The ANC in parliament has called for a parliamentary inquiry into private financing of political parties.
Briefing the media in parliament on Thursday, ANC chief whip Jackson Mthembu said the R150 million split between the parties was simply not enough.
“R150 million is a pittance… for communications [for the ANC] it cost R200 million just on that,” that excluded staff payments, accommodation and travel.”
The ANC caucus would be pushing for an ad hoc committee to declare that all donor funding to all parties be declared.
The amount of R150 million was not enough.
To this end, it would request an ad hoc committee be convened to legislate and regulate that private donations be transparent.
He said public funding of political parties created the represented political parties’ fund, which was administered by the Independent Electoral Commission.
“Since the establishment of the Fund, allocations have barely kept pace with inflation. In the 2017/2018 financial year, public funding for political parties amounts to just under R150m and is proportionally allocated to political parties.
“In addition to this fund, members of legislatures are funded by the respective institutions. Both monies from the fund and the legislatures may only be used for specific activities and must be accounted for,” he said.
The amounts allocated was “negligible”, he added.
Even the ANC party would have to come clean as to where private support money came from.
Mthembu said local funding should be transparent and regulated, however, “foreign funding should be permitted but must be regulated to avoid abuse and manipulation by external forces in the political affairs of our country.”
Asked what the ANC needed, Mthembu said he wasn’t in the position to answer.

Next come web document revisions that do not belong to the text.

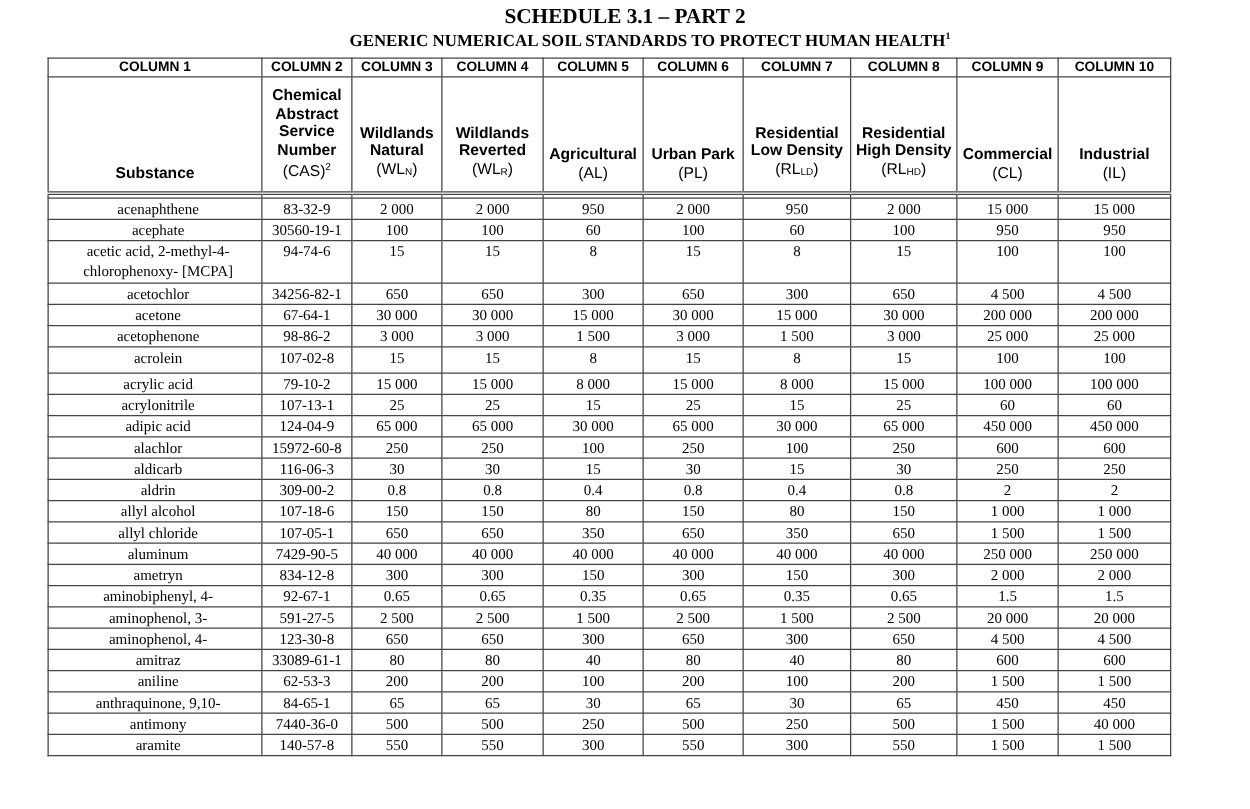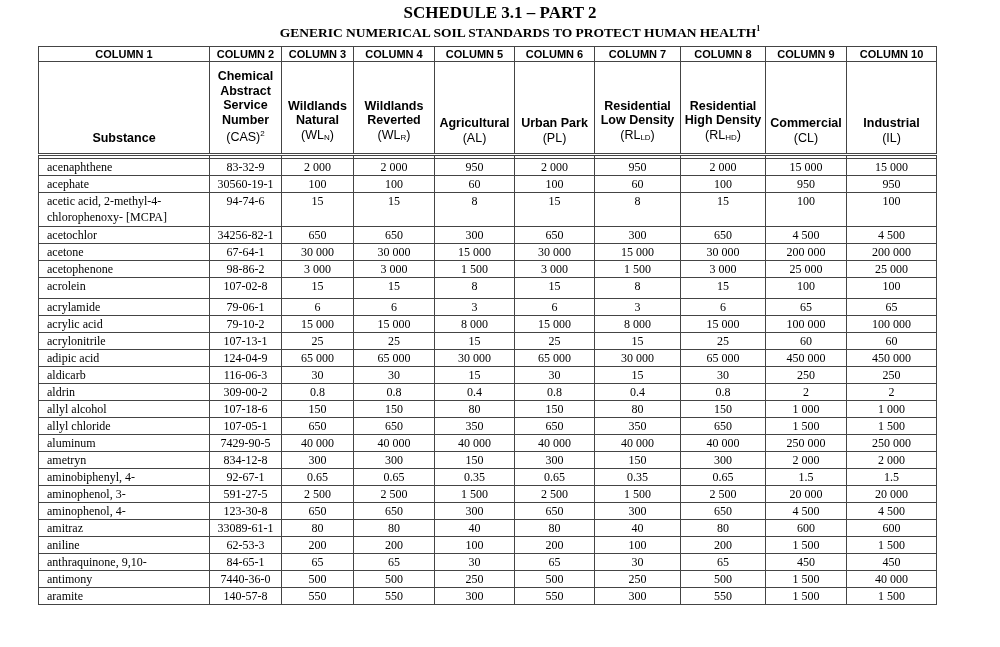"acenaphthene" tr.row td.name { text-align: left -> center }
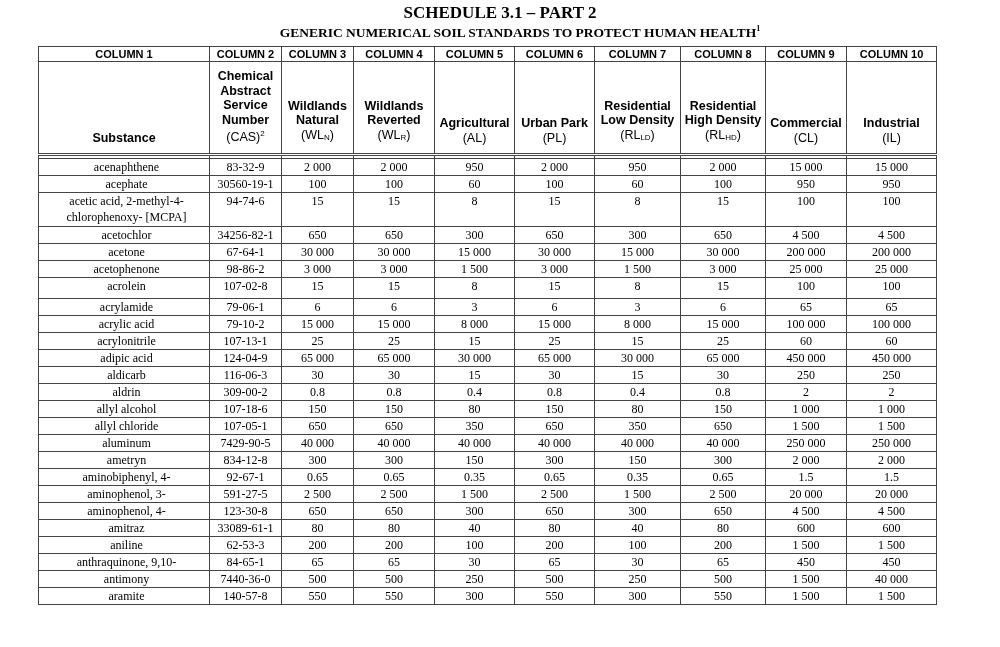"acrylamide" tr.row { html: <tr> <td>acrylamide</td> <td>79-06-1</td> <td>6</td> <td>6</td> <td>3</td> <td>6</td> <td>3</td> <td>6</td> <td>65</td> <td>65</td> </tr> -> none }
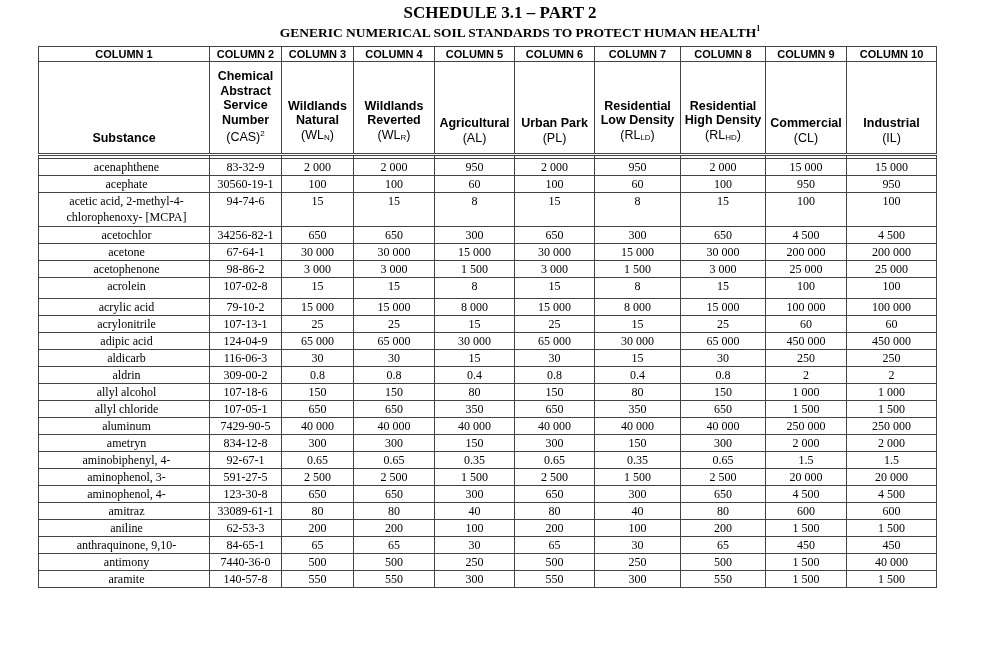"alachlor" tr.row { html: none -> <tr> <td>alachlor</td> <td>15972-60-8</td> <td>250</td> <td>250</td> <td>100</td> <td>250</td> <td>100</td> <td>250</td> <td>600</td> <td>600</td> </tr> }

The ANC treasury was in a better position to respond, he said.
He said the ANC in parliament would table a motion in terms of the National Assembly Rule 256 (1)(b) to establish an Ad Hoc Committee on Party Funding.
This would also address concerns raised by civil society on the lack of transparency of party funding.

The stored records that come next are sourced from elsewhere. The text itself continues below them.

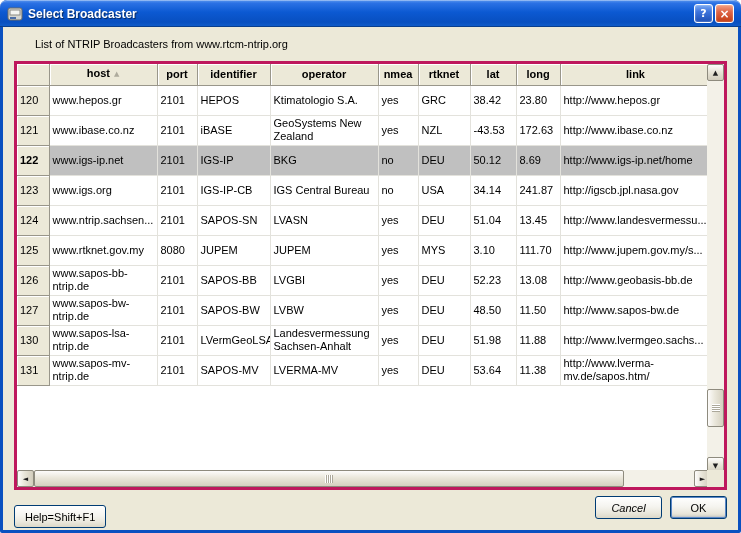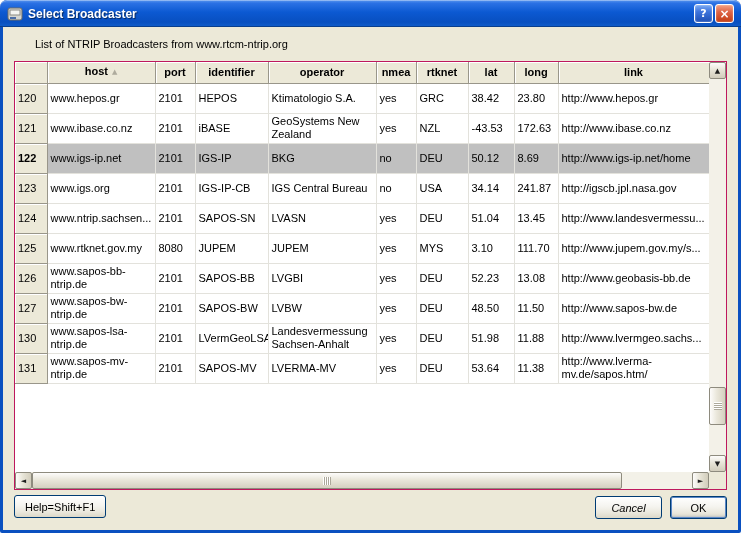"host ▲" .table-frame { border: 1px solid #be185d -> 3px solid #be185d }
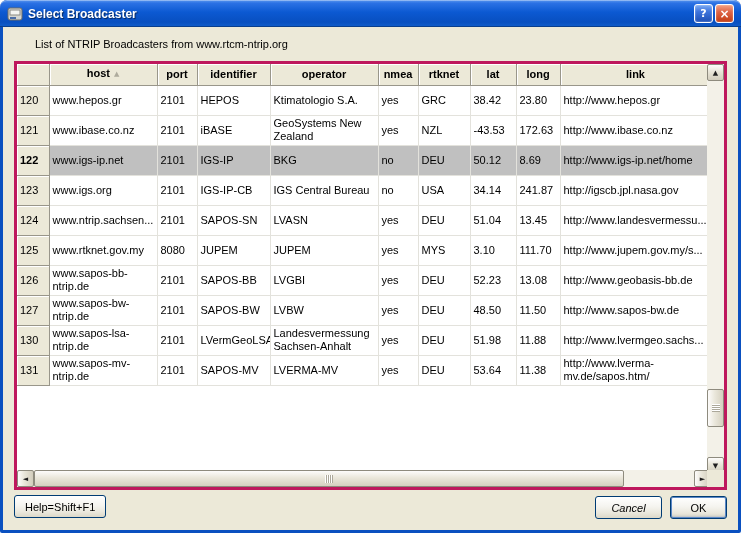"Help=Shift+F1" .btn-help { top: 468px -> 478px }
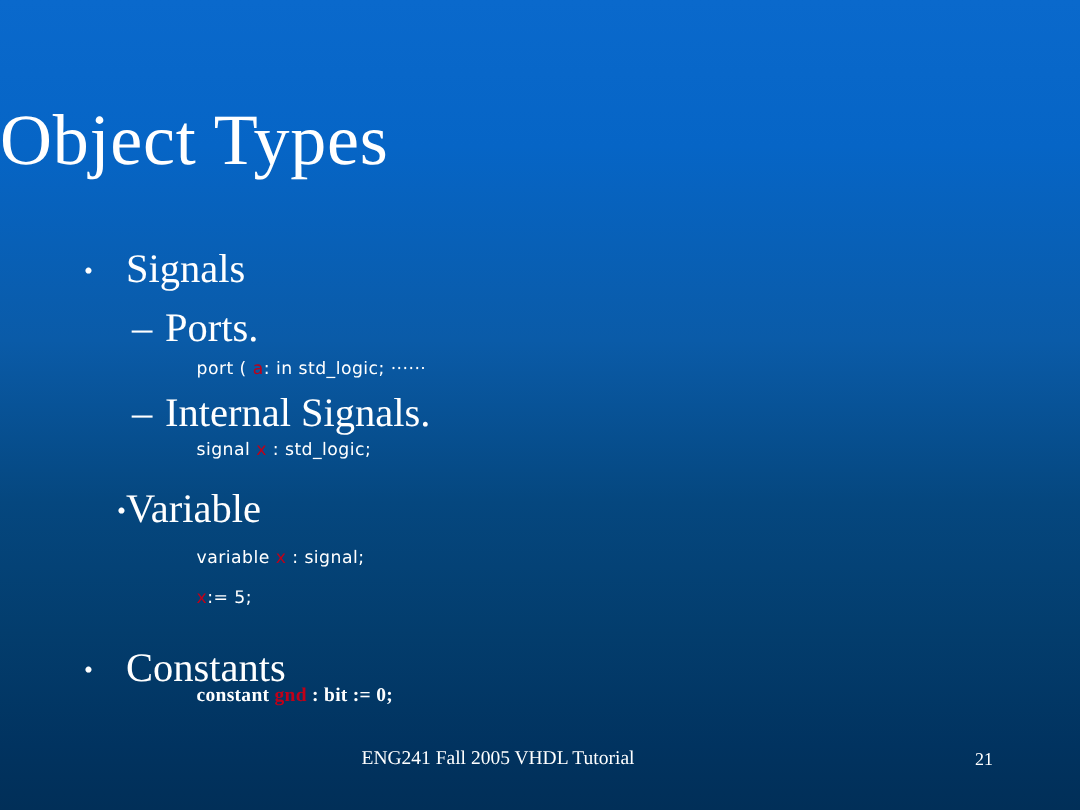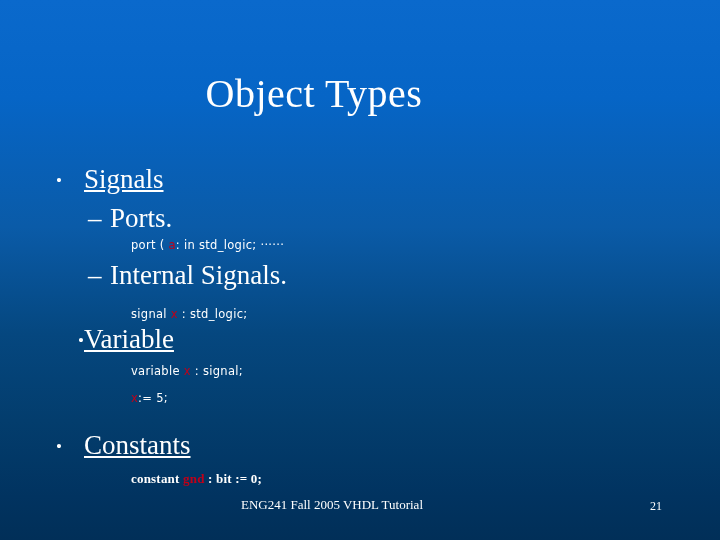"Object Types" .title { font-size: 40px -> 48px; text-align: center -> none }
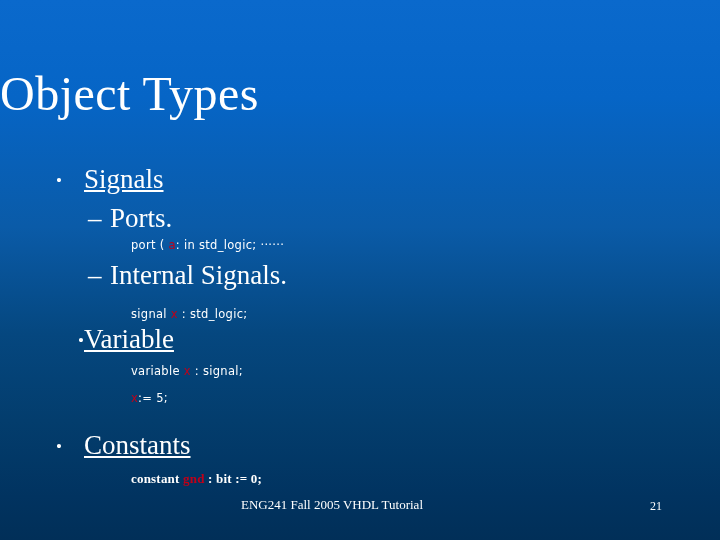"• Signals" .lvl1 { text-decoration: underline -> none }
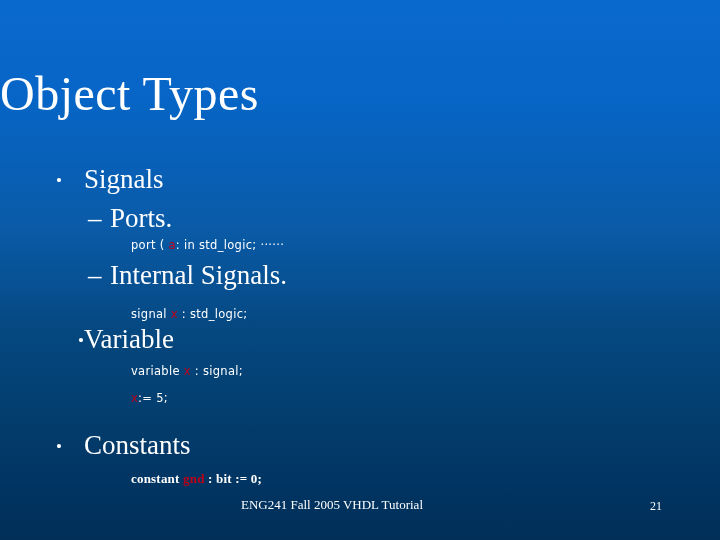"signal x : std_logic;" div.row { top: 147px -> 132px }
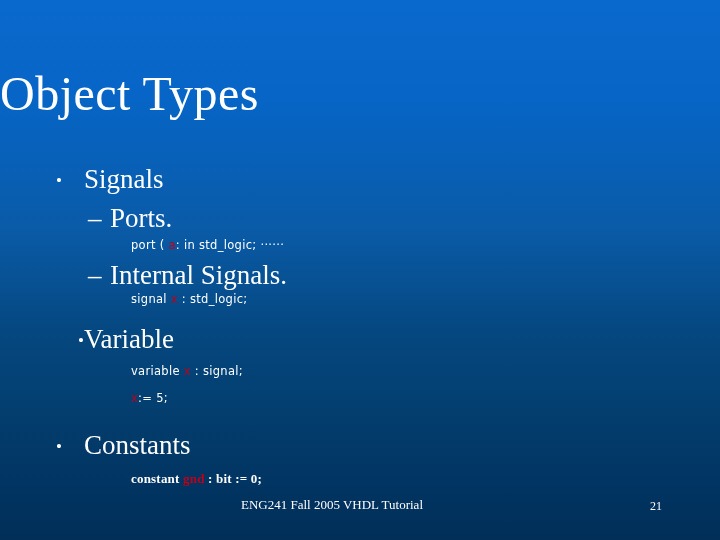"constant gnd : bit :=" div.row { margin-top: 16px -> none }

“Our proposals therefore form part of the ANC’s programme to strengthen democracy, build transparency and accountability and ensure that all political parties achieve financial sustainability in a manner that is transparent, ethical, lawful and predictable,” he said.
Mthembu hoped that if established, it would come to a conclusion by December.
Turning to another highly controversial subject of a secret ballot for a vote of no confidence in President Jacob Zuma – a case still before the Constitutional Court – Mthembu said he wasn’t even having “sleepless nights” about it.
“My first day [as chief whip] there was a vote of no confidence. Rest assured I am a veteran now,” he said giggling.
“As for the vote of no confidence, I think there are more to come.”
It was pointless and that was why the ANC hadn’t entered into the Constitutional Court saga. It was up to the ANC to remove its president.
“I don’t have a problem. Did you see the ANC involved in that court [action]? We have no problem, bring it on.
“We are just waiting for that vote of no confidence to be defeated,” said Mthembu.
If the majority of MPs vote against Zuma when the debate comes around, he will be fired, and so will his Cabinet.
Otherwise the only way to remove Zuma is at the electoral conference at the end of the year.
Mthembu was confident this wouldn’t happen.